Monday, February 22, 2010

Deaccesioning in the Museum World: A Message from the Director

Today we hear again from guest poster Brian T. Allen, the Addison Gallery's Mary Stripp & R. Crosby Kemper Director, this time regarding deaccessioning policies in museums:

Recently I returned to Andover from the annual meeting of the Association of Art Museum Directors, the key organization representing the major museums in the United States, Canada, and Mexico. Over the past few years, the dominant issue at this conference has been the restitution of stolen art, primarily Nazi loot but more recently antiquities. On both accounts the Addison could take a politely interested but ultimately distanced view. But in this past meeting in January a new issue emerged to displace the mighty topic of restitution: the sale of art from permanent collections to pay for operating expenses.

The centrality of this issue merely reflects the temper of the times. Many museums are under enormous financial pressures as endowments have dropped, visitorship continues a long term decline, and donors have become strapped for disposable cash. Many museums facing financial problems have substantial assets – art in the permanent collection – and more and more directors and trustees are seeing the sale of some of these assets as a quick fix.

The Association of Art Museum Directors decided years ago to thwart temptations of this kind with a simple, straightforward rule. It is a violation of museum ethics to use money from the sale of a work of art accessioned in the permanent collection for any reason other than the purchase of new art.

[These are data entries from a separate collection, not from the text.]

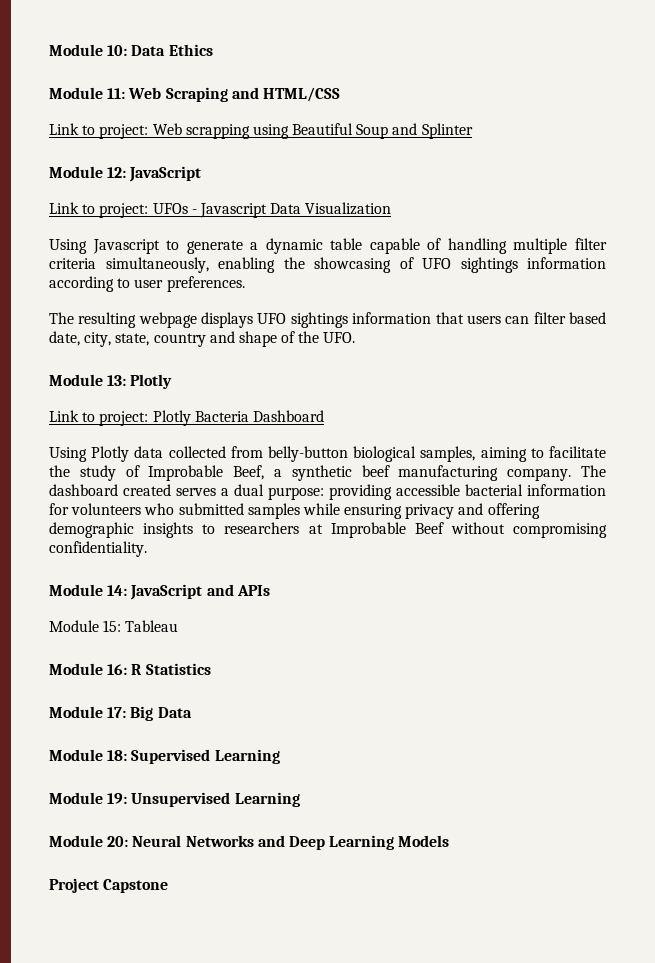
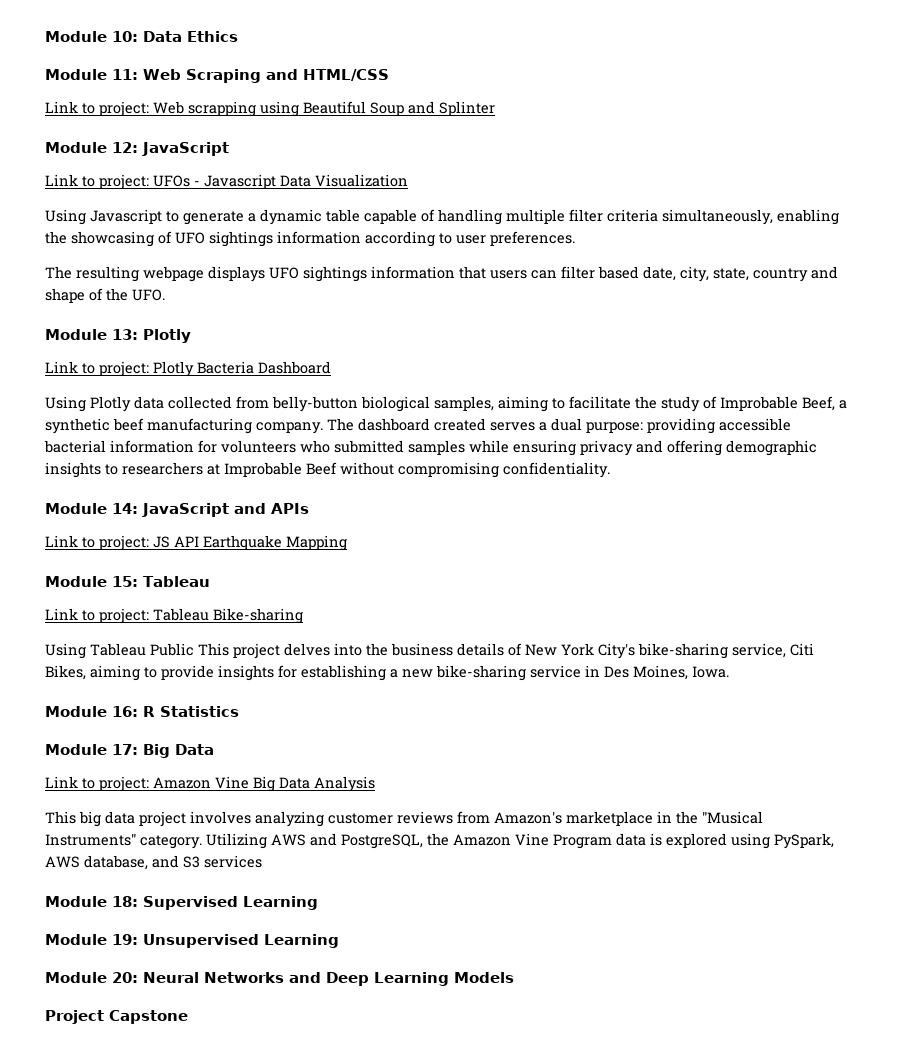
+ Link to project: JS API Earthquake Mapping
  Module 15: Tableau
+ Link to project: Tableau Bike-sharing
+ Using Tableau Public This project delves into the business details of New York City's bike-sharing service, Citi Bikes, aiming to provide insights for establishing a new bike-sharing service in Des Moines, Iowa.
+ Link to project: Amazon Vine Big Data Analysis
+ This big data project involves analyzing customer reviews from Amazon's marketplace in the "Musical Instruments" category. Utilizing AWS and PostgreSQL, the Amazon Vine Program data is explored using PySpark, AWS database, and S3 services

There are many reasons for this standard. When an object enters a permanent collection, it becomes part of the history of the museum and part of the cultural heritage of the community the museum serves. It enters the collection via a curatorial decision that it will advance the educational mission of the museum. Selling art to pay the bills is an assault on the mission and heritage of the museum and an affront to the proposition that art has a unique power to educate and to inspire.

There are practical reasons as well for this standard. Selling art to support operating expenses puts the museum on a very slippery slope indeed. Trustees and major donors, if they know that this avenue is available for balancing the budget, will pressure museum directors and curators to sell art rather than write checks themselves to support the museum. Why should a donor give money to a museum that has ample assets to liquidate as opposed to the local animal shelter, theater company, or hospital that has no such assets? The risks to the museum are enormous, and the effects of selling art to pay operating expenses are deeply corrosive.

This issue will stay with us for some time. The Association of Art Museum Directors has its standard but the American Association of Museums, which represents art museums, historical societies, house museums, and science and children's museums, has a critically different standard. The American Association of Museums allows for the sale of art to support and purchase new art and the undefined cause of “direct collection care.” Each institution is free to interpret this rule in its own way. It could be interpreted liberally to include not only conservation of works of art but salaries for registrars, curators and even for the portion of the electric bill commensurate with the percentage of the museum building occupied by art storage. Given the terrible state of museum finances, this may indeed evolve as the museum standard as a way to smuggle new money into museum coffers.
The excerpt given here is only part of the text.